Extracted information.
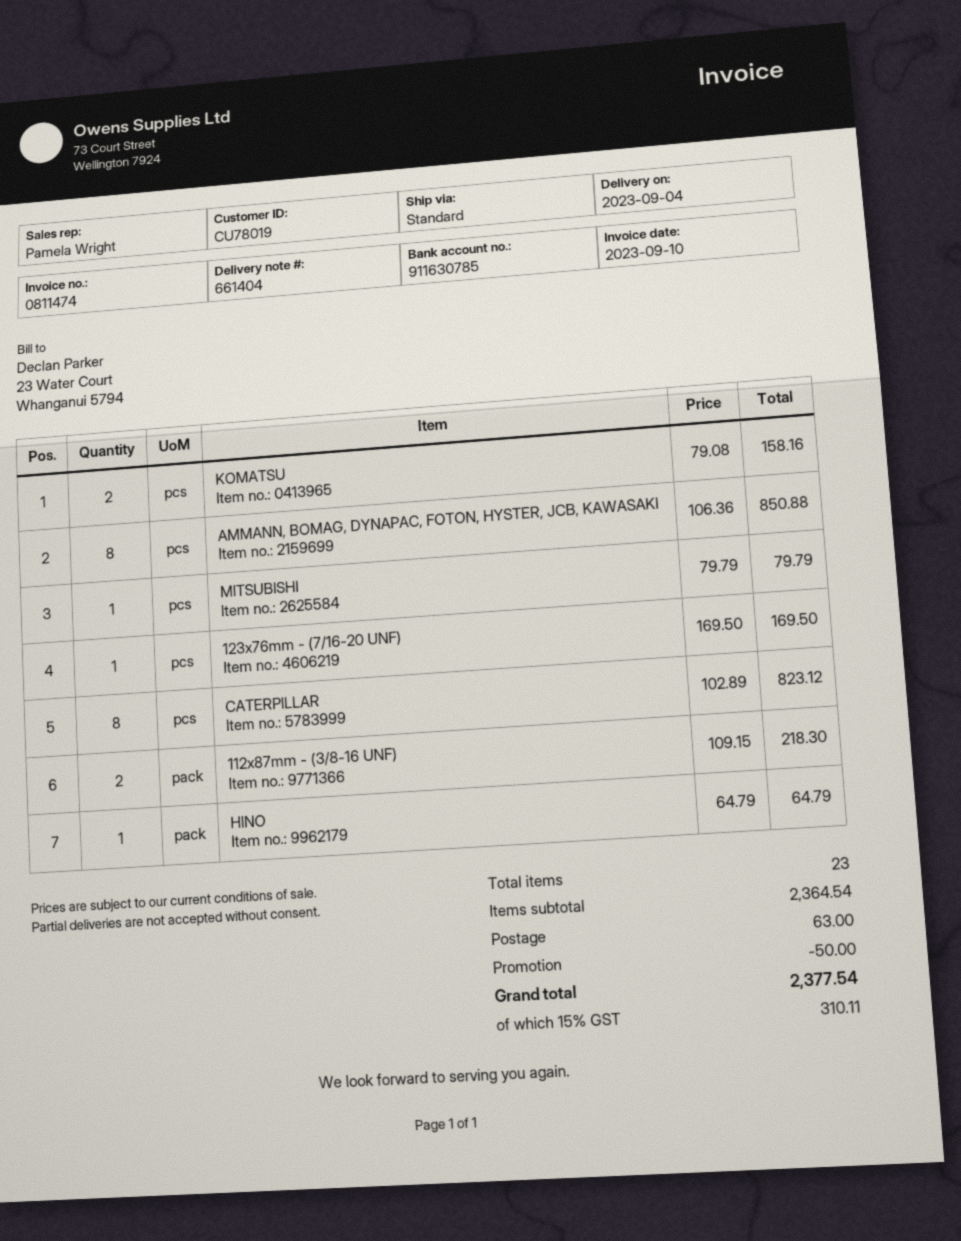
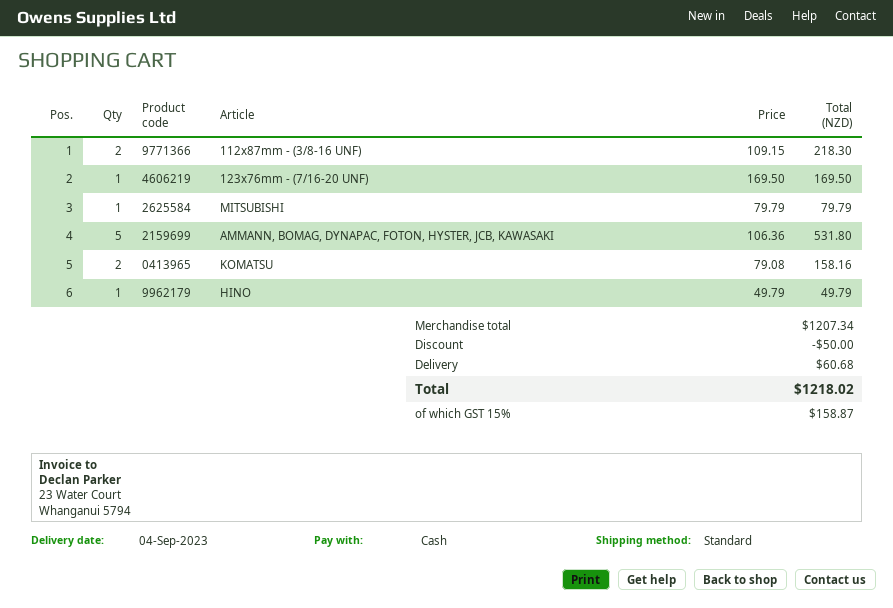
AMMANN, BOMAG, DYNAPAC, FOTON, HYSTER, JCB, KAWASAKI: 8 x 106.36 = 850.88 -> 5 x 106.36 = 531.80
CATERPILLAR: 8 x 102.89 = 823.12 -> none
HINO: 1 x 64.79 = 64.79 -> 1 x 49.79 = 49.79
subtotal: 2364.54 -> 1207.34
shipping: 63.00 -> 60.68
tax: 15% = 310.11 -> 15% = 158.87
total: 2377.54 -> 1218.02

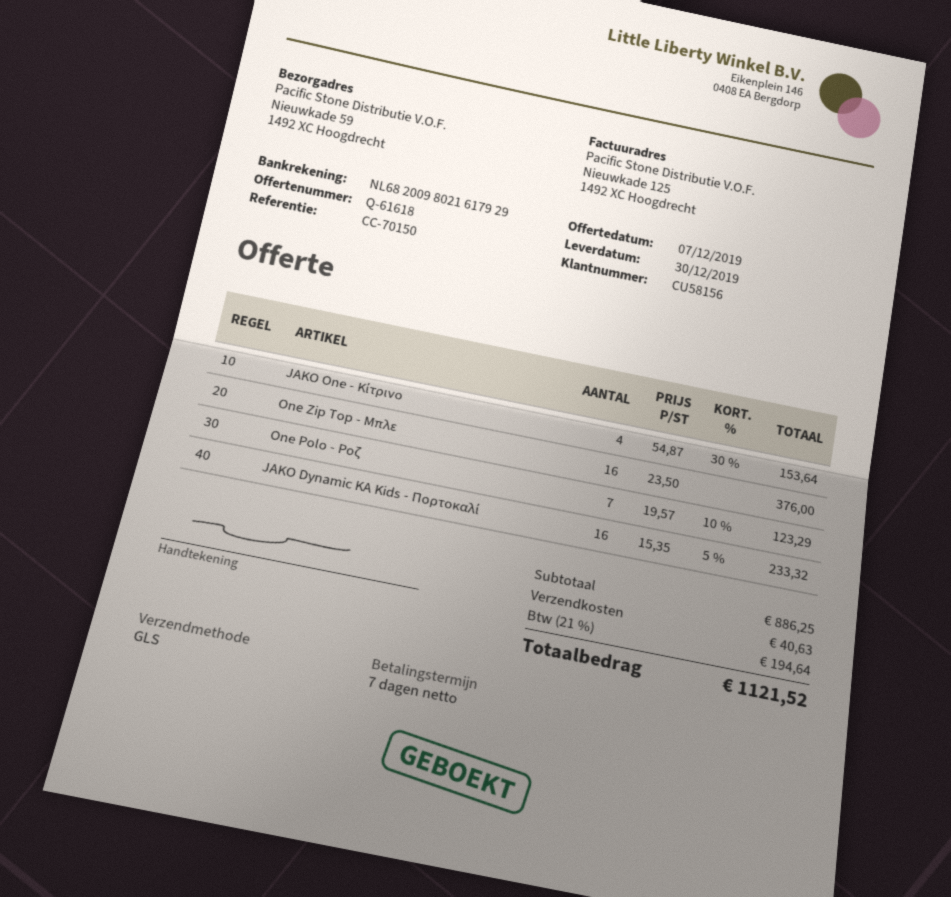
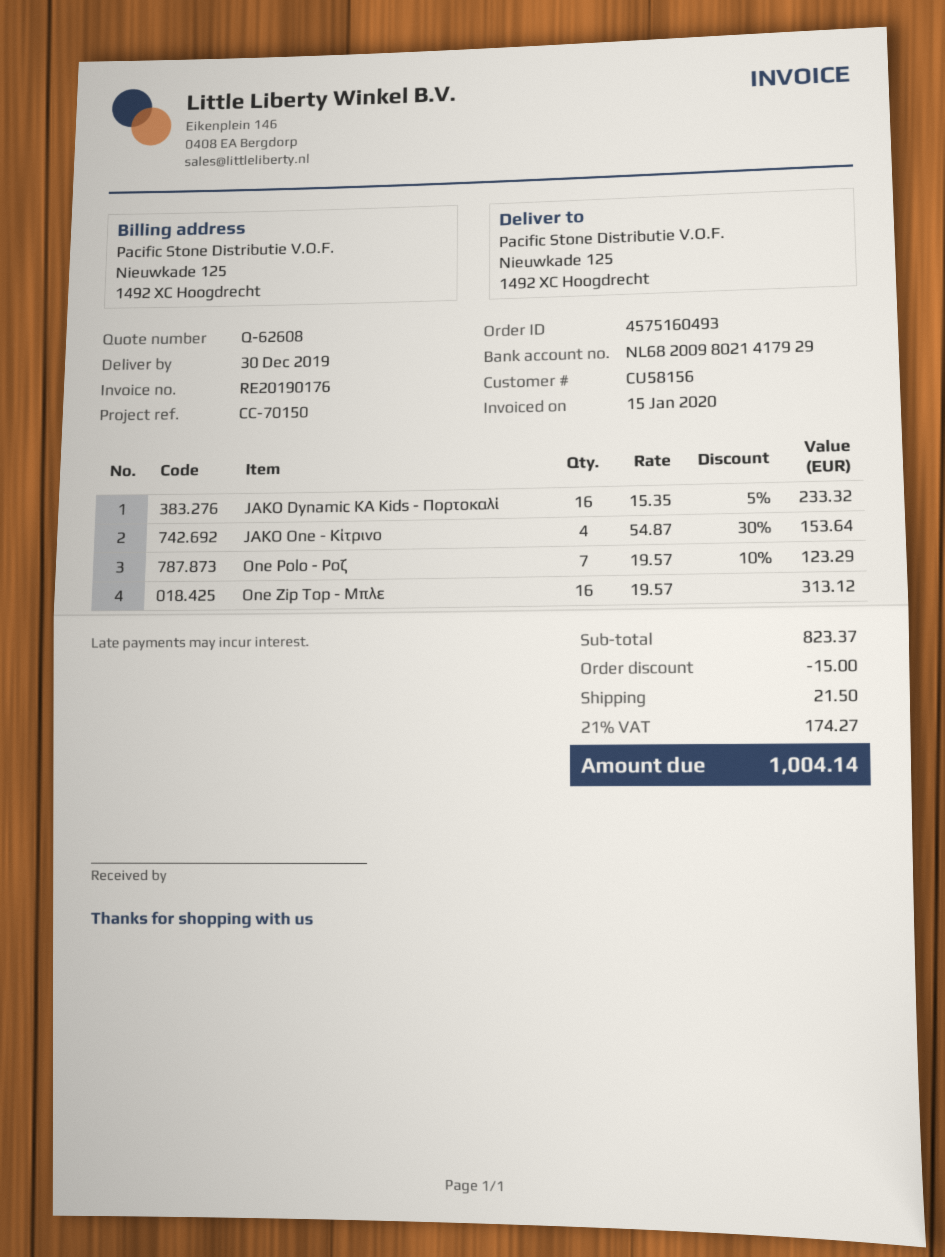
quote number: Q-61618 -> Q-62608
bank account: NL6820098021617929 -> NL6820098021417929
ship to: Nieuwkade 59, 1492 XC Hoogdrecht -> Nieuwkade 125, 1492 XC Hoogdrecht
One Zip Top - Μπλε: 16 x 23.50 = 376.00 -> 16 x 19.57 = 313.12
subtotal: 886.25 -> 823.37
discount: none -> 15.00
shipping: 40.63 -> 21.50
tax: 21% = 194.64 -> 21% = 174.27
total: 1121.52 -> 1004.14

--

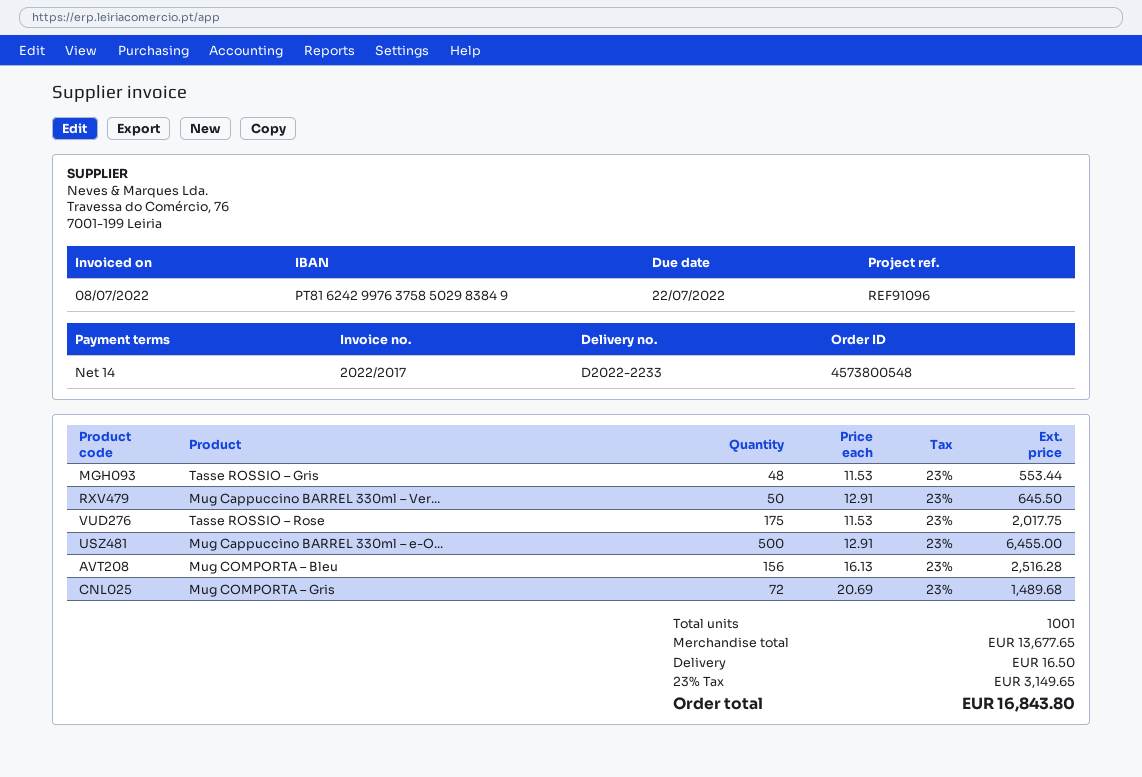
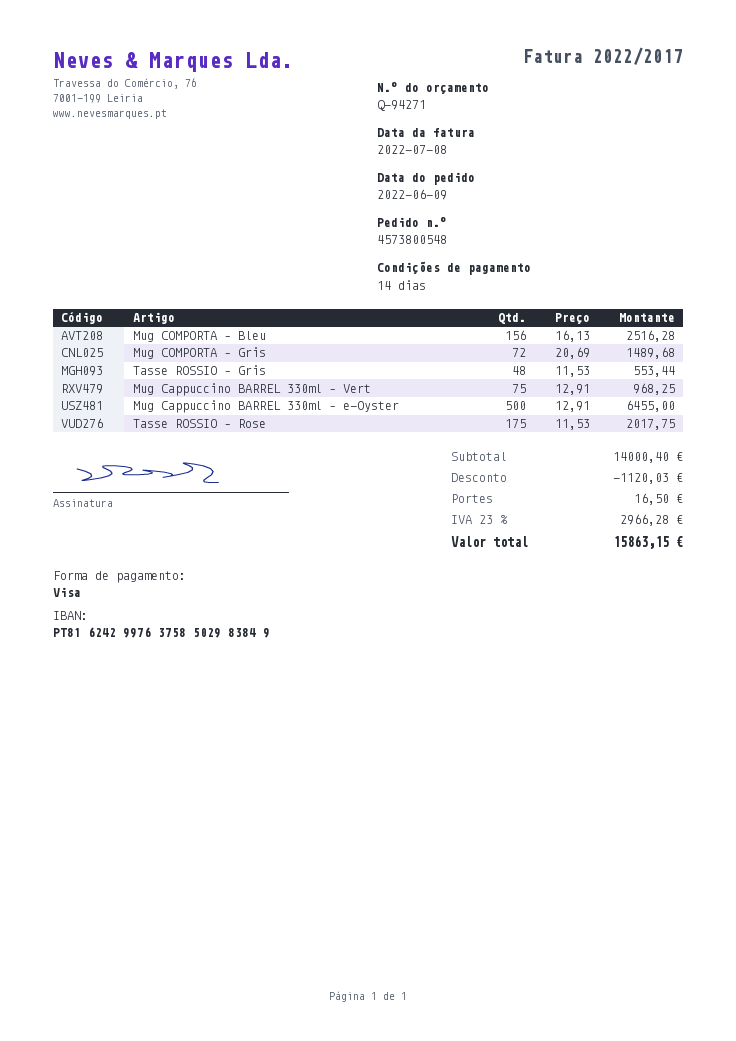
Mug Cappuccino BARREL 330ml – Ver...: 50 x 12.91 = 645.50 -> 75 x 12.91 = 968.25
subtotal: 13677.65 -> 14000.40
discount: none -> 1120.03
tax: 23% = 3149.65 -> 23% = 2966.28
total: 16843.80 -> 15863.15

--

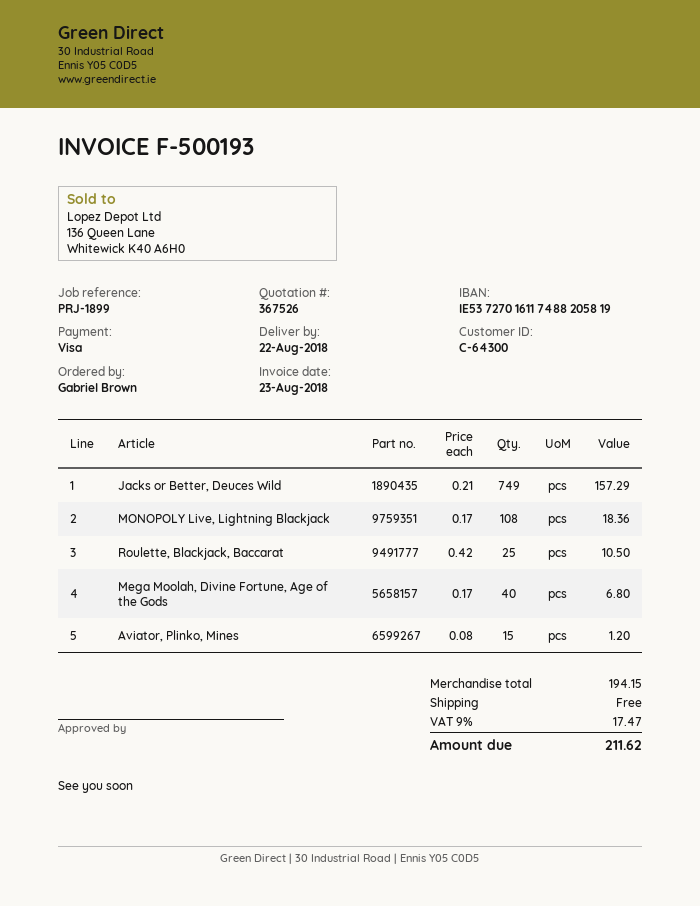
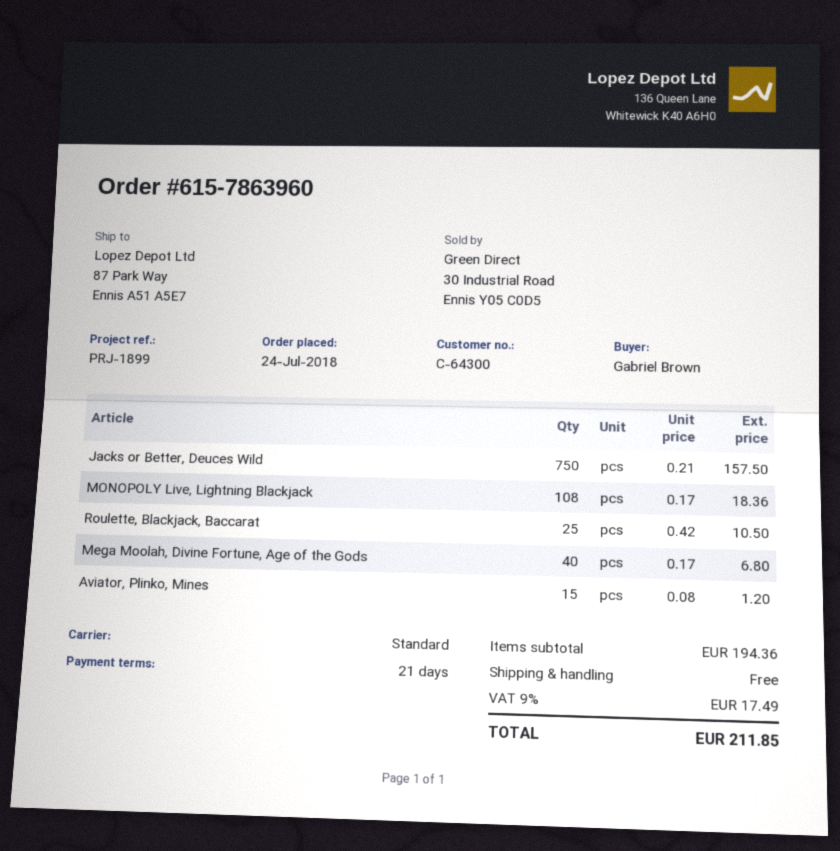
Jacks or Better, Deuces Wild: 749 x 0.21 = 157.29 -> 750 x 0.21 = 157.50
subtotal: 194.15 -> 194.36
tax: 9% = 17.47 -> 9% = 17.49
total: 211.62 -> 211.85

What the task asks.
All lines above between those holding "shipping: 40.63 -> 21.50" and "total: 1121.52 -> 1004.14", inclusive, must be set down unchanged, and no other line may be included.

Exercise result.
shipping: 40.63 -> 21.50
tax: 21% = 194.64 -> 21% = 174.27
total: 1121.52 -> 1004.14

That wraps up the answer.